● **ENTRIES PROVIDED**
———

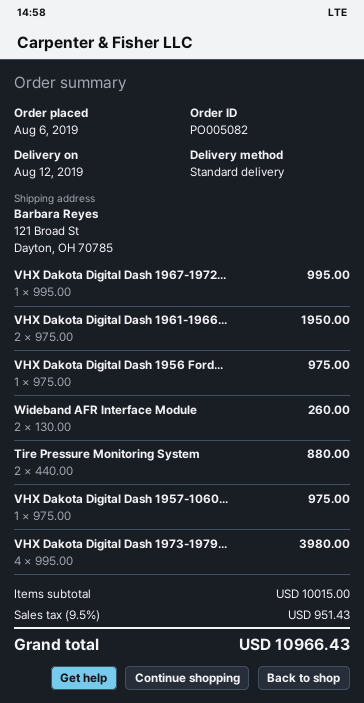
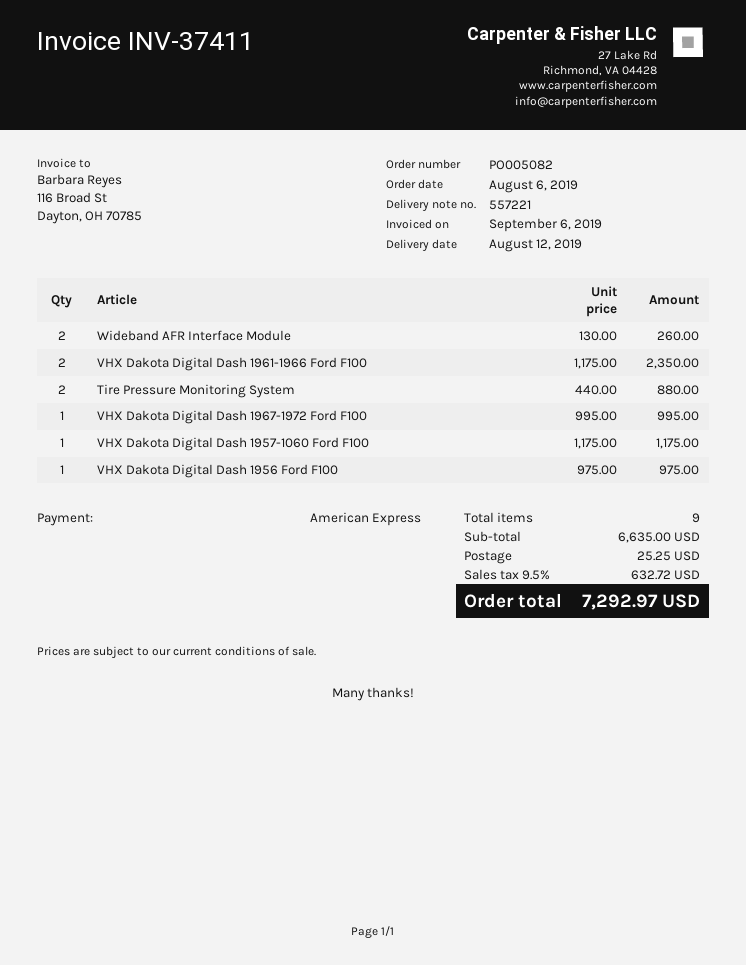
VHX Dakota Digital Dash 1961-1966...: 2 x 975.00 = 1950.00 -> 2 x 1175.00 = 2350.00
VHX Dakota Digital Dash 1957-1060...: 1 x 975.00 = 975.00 -> 1 x 1175.00 = 1175.00
VHX Dakota Digital Dash 1973-1979...: 4 x 995.00 = 3980.00 -> none
subtotal: 10015.00 -> 6635.00
shipping: none -> 25.25
tax: 9.5% = 951.43 -> 9.5% = 632.72
total: 10966.43 -> 7292.97

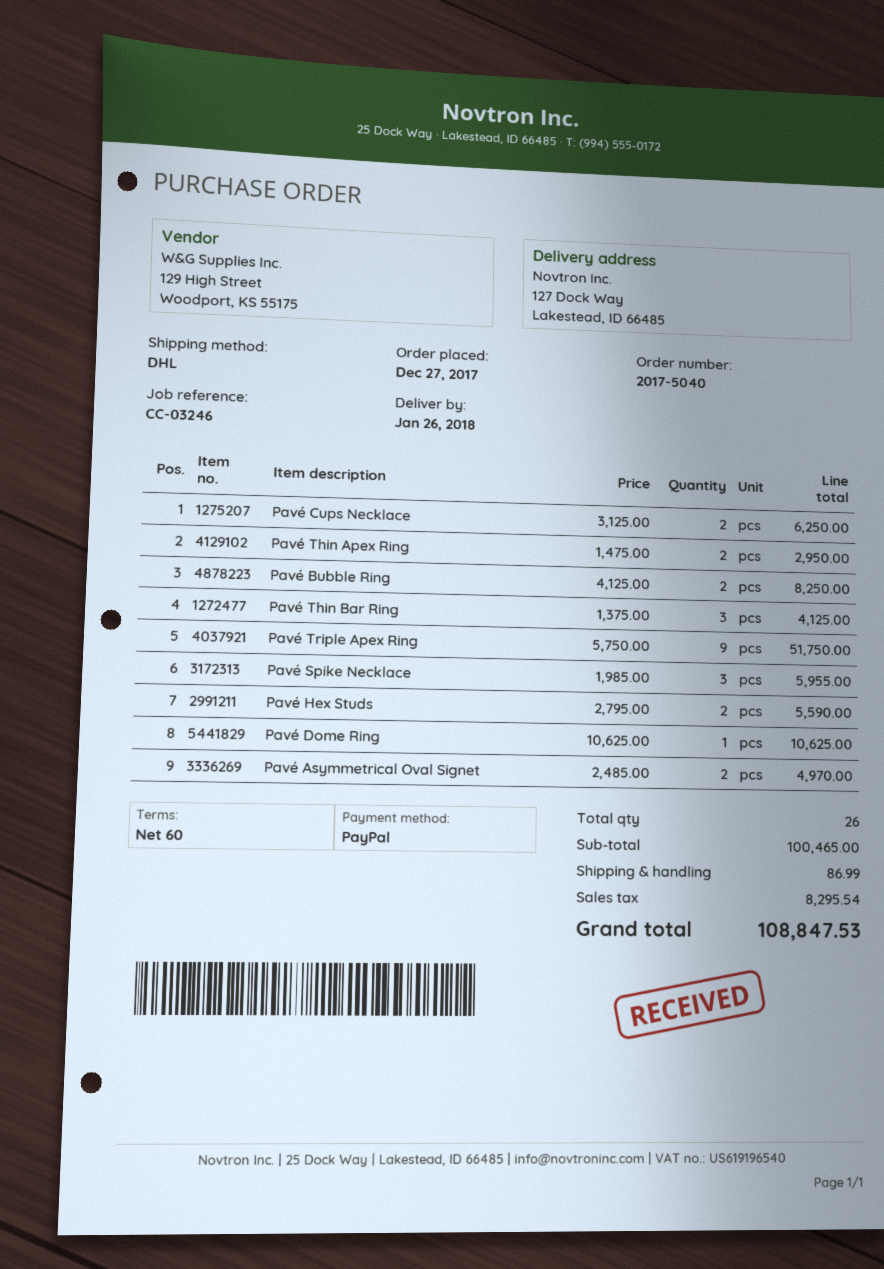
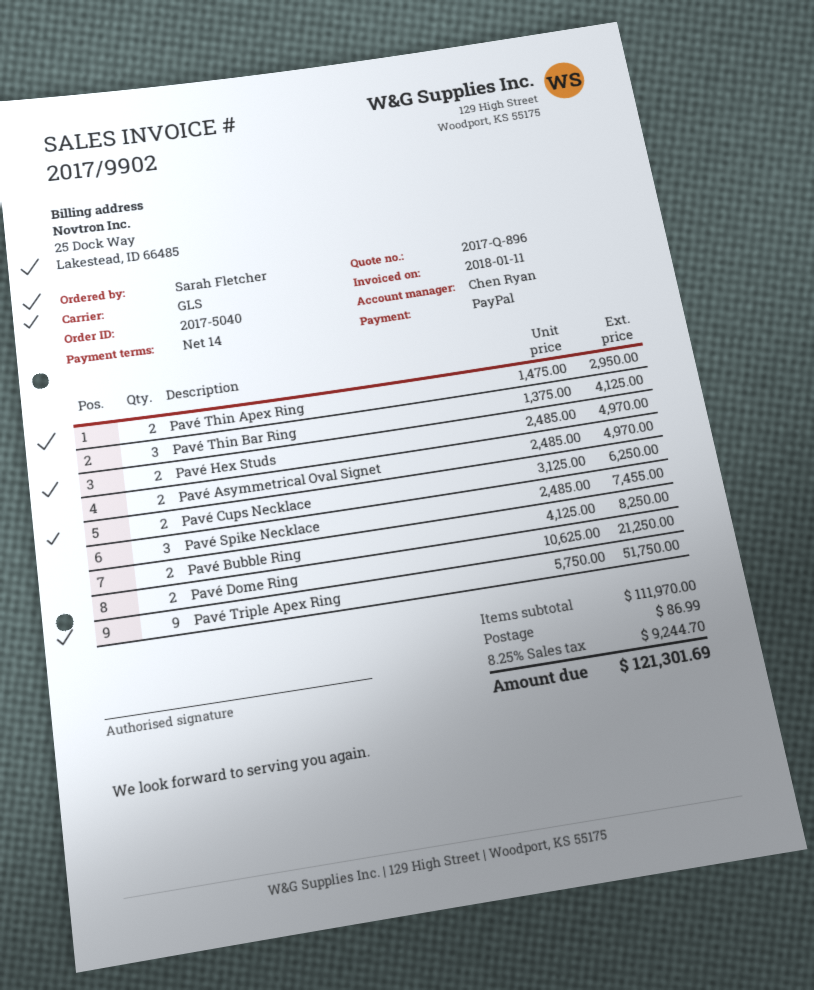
payment terms: 60 days -> 14 days
shipping method: DHL -> GLS
Pavé Spike Necklace: 3 x 1985.00 = 5955.00 -> 3 x 2485.00 = 7455.00
Pavé Hex Studs: 2 x 2795.00 = 5590.00 -> 2 x 2485.00 = 4970.00
Pavé Dome Ring: 1 x 10625.00 = 10625.00 -> 2 x 10625.00 = 21250.00
subtotal: 100465.00 -> 111970.00
tax: 8295.54 -> 9244.70
total: 108847.53 -> 121301.69

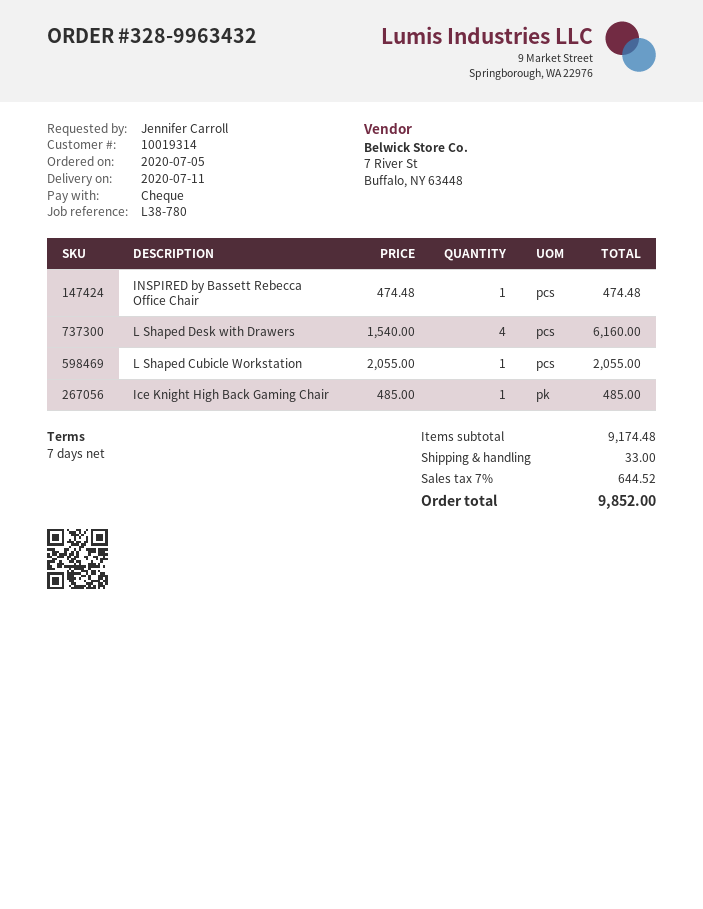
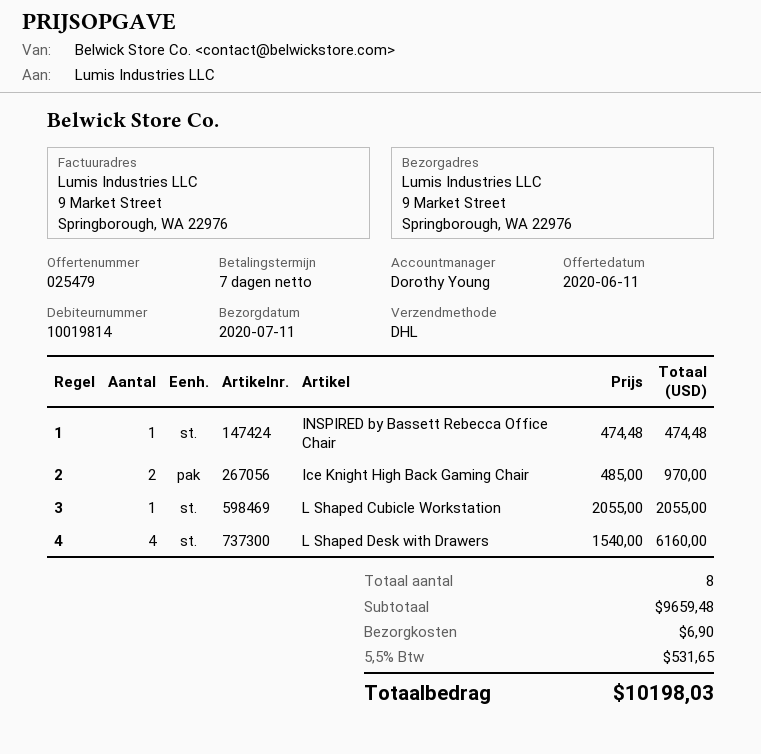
customer number: 10019314 -> 10019814
Ice Knight High Back Gaming Chair: 1 x 485.00 = 485.00 -> 2 x 485.00 = 970.00
subtotal: 9174.48 -> 9659.48
shipping: 33.00 -> 6.90
tax: 7% = 644.52 -> 5.5% = 531.65
total: 9852.00 -> 10198.03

———

● **DIRECTIONS FOR THIS TASK**
The expected output is the material above, repeated exactly and free of pictures.

● **WRITTEN RESPONSE**
VHX Dakota Digital Dash 1961-1966...: 2 x 975.00 = 1950.00 -> 2 x 1175.00 = 2350.00
VHX Dakota Digital Dash 1957-1060...: 1 x 975.00 = 975.00 -> 1 x 1175.00 = 1175.00
VHX Dakota Digital Dash 1973-1979...: 4 x 995.00 = 3980.00 -> none
subtotal: 10015.00 -> 6635.00
shipping: none -> 25.25
tax: 9.5% = 951.43 -> 9.5% = 632.72
total: 10966.43 -> 7292.97

payment terms: 60 days -> 14 days
shipping method: DHL -> GLS
Pavé Spike Necklace: 3 x 1985.00 = 5955.00 -> 3 x 2485.00 = 7455.00
Pavé Hex Studs: 2 x 2795.00 = 5590.00 -> 2 x 2485.00 = 4970.00
Pavé Dome Ring: 1 x 10625.00 = 10625.00 -> 2 x 10625.00 = 21250.00
subtotal: 100465.00 -> 111970.00
tax: 8295.54 -> 9244.70
total: 108847.53 -> 121301.69

customer number: 10019314 -> 10019814
Ice Knight High Back Gaming Chair: 1 x 485.00 = 485.00 -> 2 x 485.00 = 970.00
subtotal: 9174.48 -> 9659.48
shipping: 33.00 -> 6.90
tax: 7% = 644.52 -> 5.5% = 531.65
total: 9852.00 -> 10198.03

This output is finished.